Frequent audits from our hospitals based on the pain scores of patients under the “Egyptian-Model” showed dramatic improvement in the percentage of patients having adequate pain control, i.e., achieving an average pain scores of 0–3/10 in the first 48 hours after surgery (utilizing the numerical pain rating score); 52% in our audits in year 2008, then gradually increased to reach up to 94% in 2011 Moreover, the percentage of patients having severe pain (average pain scores >7/10 in the first 48 hours after surgery), decreased from 4.6% in year 2008, down to 0.5% in 2011 [13].

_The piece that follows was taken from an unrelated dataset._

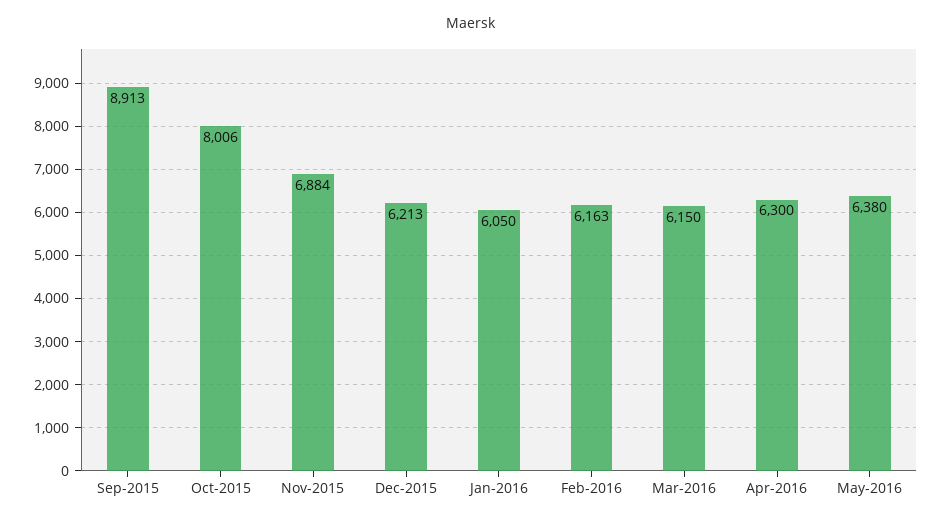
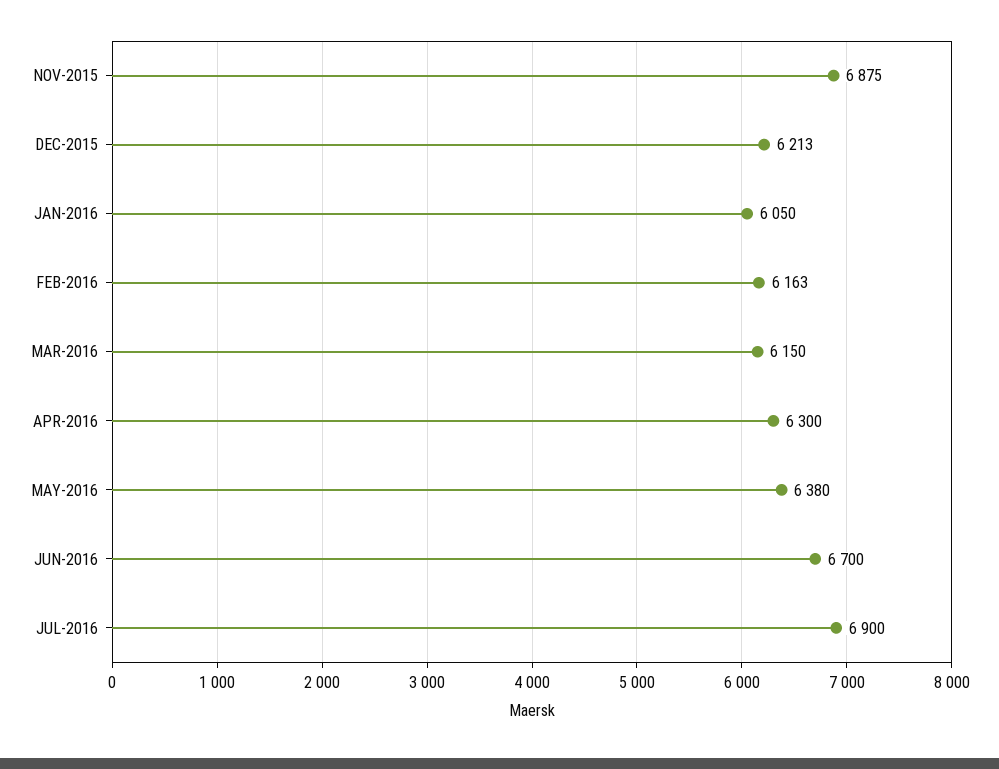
Sep-2015: 8913 -> none
Oct-2015: 8006 -> none
Nov-2015: 6884 -> 6875
JUN-2016: none -> 6700
JUL-2016: none -> 6900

We had several quality assurance department surveys for the APS. Most of them indicated that under the “Egyptian-Model,” we had a better understanding and performance in acute pain management within the hospital setting [13]. In our Egyptian experience, we focus on the manpower rather than the technology or new drugs, resulting in a better patient outcome.

Cost-Utility

As regards the cost utility of the APS under various models, there is no standard way of measuring it [14]. We tend to calculate the cost of the extra salaries of the personnel rather than calculating the cost of the drugs or disposables. We consider the later costs as part of the whole cost of the surgical procedure (like antibiotics and infusion pumps) that was used for a real clinical need. Some studies have taken into accountability the cost of postoperative morbidity and the length of postoperative hospital stay being affected by the APS [15,16].

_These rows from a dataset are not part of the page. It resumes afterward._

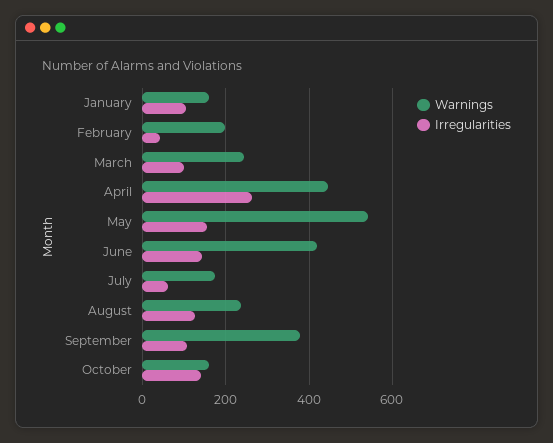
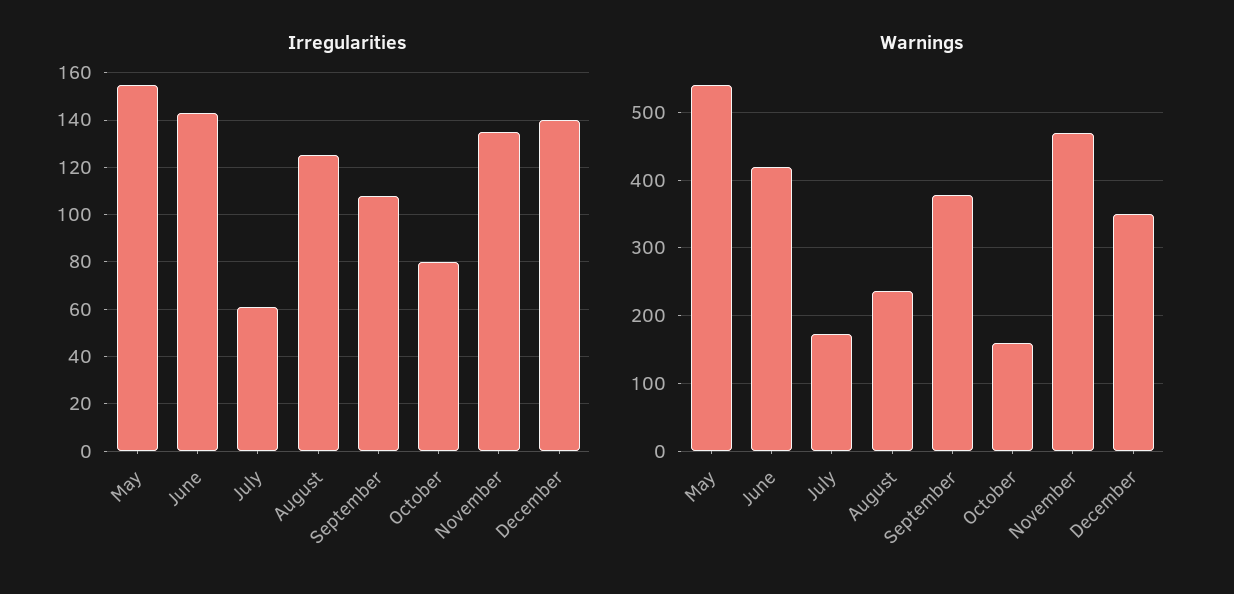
Warnings, January: 160 -> none
Irregularities, January: 100 -> none
Warnings, February: 200 -> none
Irregularities, February: 40 -> none
Warnings, March: 240 -> none
Irregularities, March: 100 -> none
Warnings, April: 440 -> none
Irregularities, April: 260 -> none
Irregularities, October: 140 -> 80
Irregularities, November: none -> 135
Irregularities, December: none -> 140
Warnings, November: none -> 470
Warnings, December: none -> 350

The calculated cost per patient ranged from 7–10$/patient in the “Egyptian-Model” depending on the salary rate in various hospitals [13]. Previous studies of the cost of the “USA-Model” showed marked variability depending on the way of measuring it ranging from 2.28$/patient reaching as high as 242$/patient [17], while the Nurse based model can cost 2–3$/patient/day [10]. Knowing that the physician-based models are costly ones, physician salaries are lower in developing countries, making it a more cost-effective. Discussion on the cost of various models will otherwise continue to be a matter of opinion.

To Conclude

The literature is unclear about the optimal structure, staffing, and functions of APS. There is a need for developing a well-defined APS criteria and standards with which to assess performance. According to our preliminary audits, the “Egyptian-Model” may be an attractive option for developing countries, overcoming the barriers of lack of high-tech facilities for every patient by having a pain physician who manages the patient pain at a low cost.

Asking this physician, how much do you make? I make a difference!!